Breastfeeding moms may be able to regularly exercise without hindering their babies' growth, a meta-analysis published suggests.
"Based on what we know at the moment, babies of mums who exercise do not gain less weight than babies of mothers who do not exercise," lead researcher Dr Amanda J Daley, of the University of Birmingham in the UK, said.
Some questions have been raised about the effects exercise could have on the components of a woman's breast milk. One study, for instance, found that when women exercised intensely, their breast milk showed short-term dips in immunogenic proteins.
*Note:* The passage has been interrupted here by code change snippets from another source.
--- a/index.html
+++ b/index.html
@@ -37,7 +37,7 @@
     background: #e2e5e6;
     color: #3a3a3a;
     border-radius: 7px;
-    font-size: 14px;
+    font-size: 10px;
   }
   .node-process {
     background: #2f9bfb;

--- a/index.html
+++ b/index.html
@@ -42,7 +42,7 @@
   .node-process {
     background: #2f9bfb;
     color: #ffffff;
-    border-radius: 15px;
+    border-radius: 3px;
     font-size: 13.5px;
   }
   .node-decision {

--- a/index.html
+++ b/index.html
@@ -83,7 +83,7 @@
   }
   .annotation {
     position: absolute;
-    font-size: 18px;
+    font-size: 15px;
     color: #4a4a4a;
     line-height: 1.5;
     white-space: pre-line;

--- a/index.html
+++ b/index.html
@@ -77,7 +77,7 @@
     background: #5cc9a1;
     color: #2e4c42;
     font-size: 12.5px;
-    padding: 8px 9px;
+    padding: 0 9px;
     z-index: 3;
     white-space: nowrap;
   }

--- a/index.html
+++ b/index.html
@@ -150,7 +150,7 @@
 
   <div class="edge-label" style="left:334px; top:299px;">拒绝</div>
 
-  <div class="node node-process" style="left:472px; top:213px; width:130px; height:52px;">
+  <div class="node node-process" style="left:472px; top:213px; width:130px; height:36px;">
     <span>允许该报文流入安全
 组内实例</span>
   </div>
It's also possible that heavy exercise could raise lactic acid levels in breast milk – and make it less palatable for babies. Some studies have suggested that's true, but others have not.
No evidence of slowed infant weight gain
The ultimate question is whether exercise during breastfeeding affects babies' growth and development. For the new study, researchers pooled data from the few clinical trials that have measured growth in breastfed babies of women who exercised.
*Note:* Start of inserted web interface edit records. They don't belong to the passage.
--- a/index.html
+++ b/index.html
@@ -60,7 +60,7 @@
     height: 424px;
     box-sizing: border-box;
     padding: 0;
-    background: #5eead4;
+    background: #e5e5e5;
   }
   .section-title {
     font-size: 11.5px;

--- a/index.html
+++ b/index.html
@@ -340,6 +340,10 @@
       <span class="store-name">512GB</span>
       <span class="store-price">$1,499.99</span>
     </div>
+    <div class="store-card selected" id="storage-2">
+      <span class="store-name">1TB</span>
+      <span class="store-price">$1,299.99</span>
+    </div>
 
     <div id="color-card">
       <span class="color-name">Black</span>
When they combined the results of those trials, they found no evidence that exercise slowed infants' weight gain.
On average, babies of exercising moms gained slightly more than breastfed babies of inactive women – 18.6 grams, or about 17 grams, more. That difference was not statistically significant, the researchers reported in Paediatrics.
Dr Daley said there are caveats, however. Her team could find only four trials to include in their analysis, and those trials included only 170 mothers – so the evidence that exercise during breastfeeding is safe is limited, Dr Daley and her colleagues say.
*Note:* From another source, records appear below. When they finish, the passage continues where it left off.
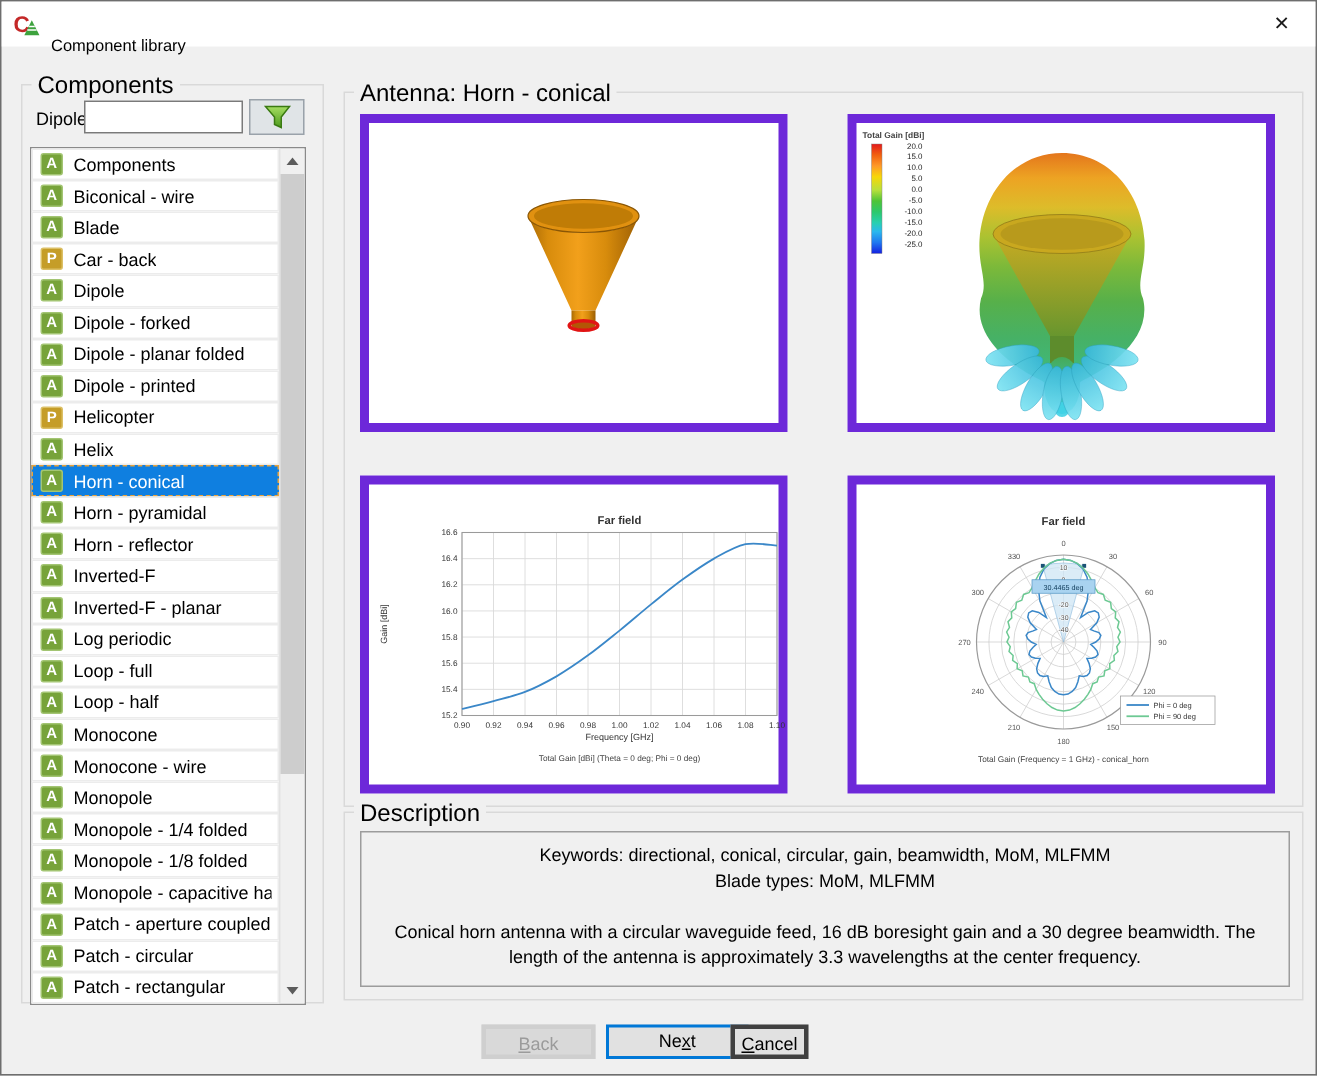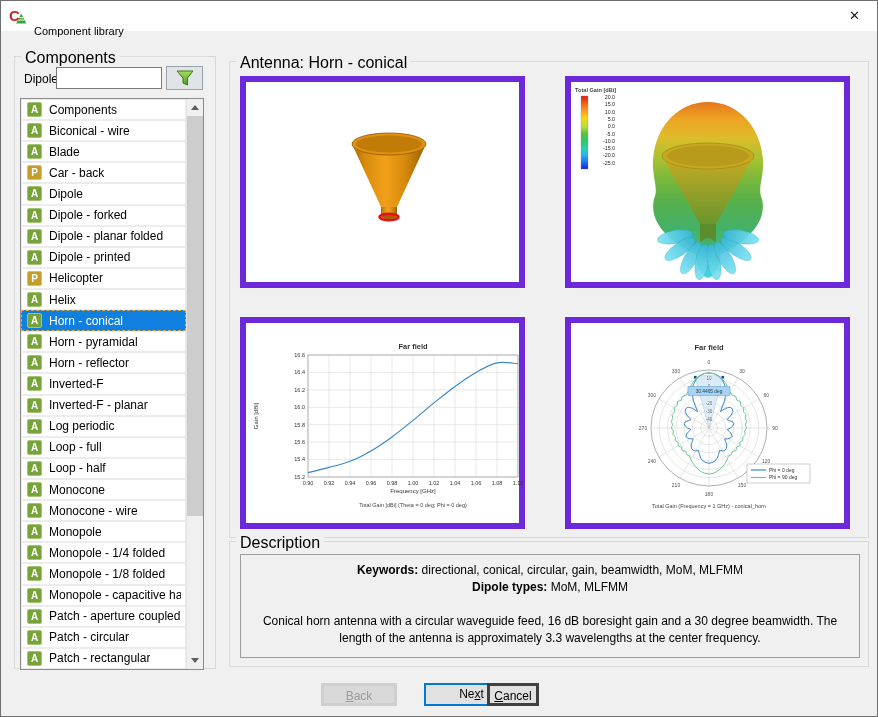--- a/index.html
+++ b/index.html
@@ -43,7 +43,7 @@
   .imgpanel { position:absolute; width:285px; height:212px; background:#fff; border:6px solid #6d28d9; }
   .desc-inner { position:absolute; left:10px; top:12px; width:620px; height:104px;
     border:1px solid #9c9c9c; padding:7px 9px; font-size:12px; line-height:17px; color:#000; }
-  .desc-inner b { font-weight:bold; }
+  .desc-inner b { font-weight:normal; }
   
   .dlg-btn { position:absolute; height:23px; background:#e1e1e1; border:3px solid #404040;
     font-size:12px; font-family:"Liberation Sans",sans-serif; text-align:center; line-height:20px; color:#000; }

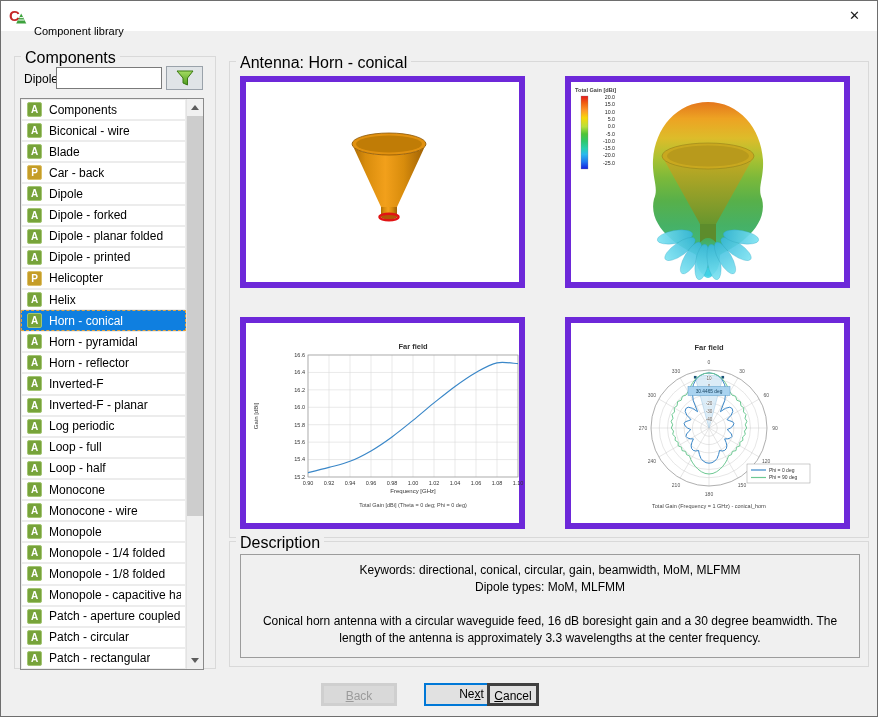--- a/index.html
+++ b/index.html
@@ -418,7 +418,7 @@
     <span class="legend">Description</span>
     <div class="desc-inner">
       <div><b>Keywords:</b><span> directional, conical, circular, gain, beamwidth, MoM, MLFMM</span></div>
-      <div><b>Dipole types:</b><span> MoM, MLFMM</span></div>
+      <div><b>Blade types:</b><span> MoM, MLFMM</span></div>
       <div style="height:17px;"></div>
       <div>Conical horn antenna with a circular waveguide feed, 16 dB boresight gain and a 30 degree beamwidth. The length of the antenna is approximately 3.3 wavelengths at the center frequency.</div>
     </div>

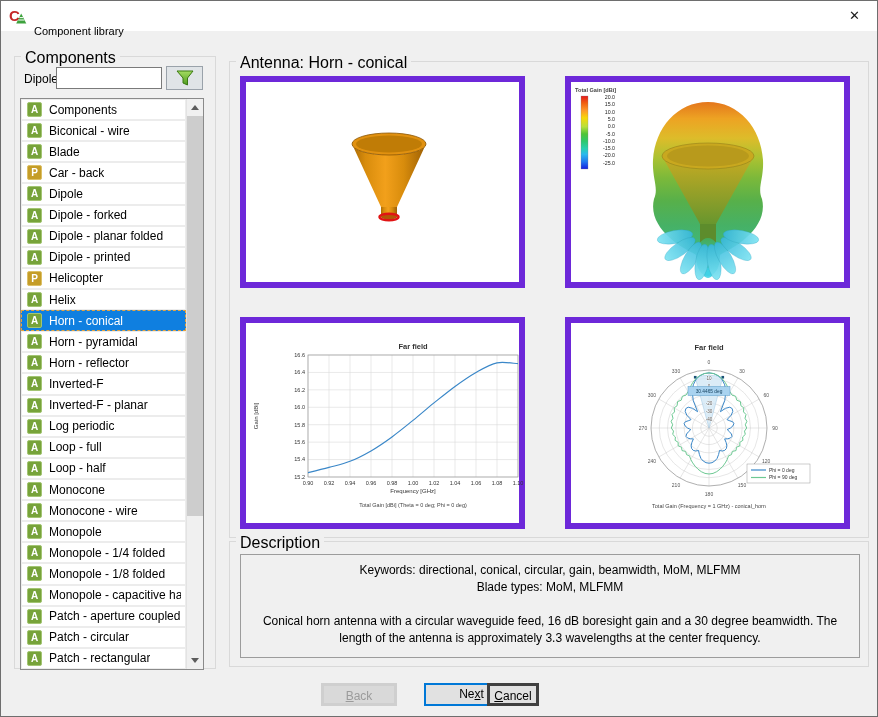--- a/index.html
+++ b/index.html
@@ -49,7 +49,7 @@
     font-size:12px; font-family:"Liberation Sans",sans-serif; text-align:center; line-height:20px; color:#000; }
   .dlg-btn u { text-decoration:underline; }
   #btn-back { left:320px; top:682px; width:76px; background:#d9d9d9; border-color:#cfcfcf; color:#9b9b9b; }
-  #btn-next { left:403px; top:682px; width:95px; border:2px solid #0078d7; line-height:19px;margin-left:20px; }
+  #btn-next { left:403px; top:682px; width:95px; border:2px solid #0078d7; line-height:19px; }
   #btn-cancel { left:486px; top:682px; width:52px; }
   svg text { font-family:"Liberation Sans", sans-serif; }
 </style>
More research needed for confirmation
The four trials were done between 1994 and 2009. In each, researchers recruited sedentary breastfeeding moms, and then randomly assigned them to either start a moderate exercise routine or remain inactive. In two studies, the women also cut kilojoules to help cut some post-pregnancy kilograms. And the follow-up time was limited: three trials ran for 10 to 16 weeks, and the fourth for only 11 days.
On the other hand, the evidence that it could be harmful is also quite limited, according to Dr Daley.
Overall, she and her colleagues conclude, "It appears that mothers can exercise and breastfeed without detriment to the growth of their infants, but this is based on limited evidence, and more research is required before this finding is confirmed."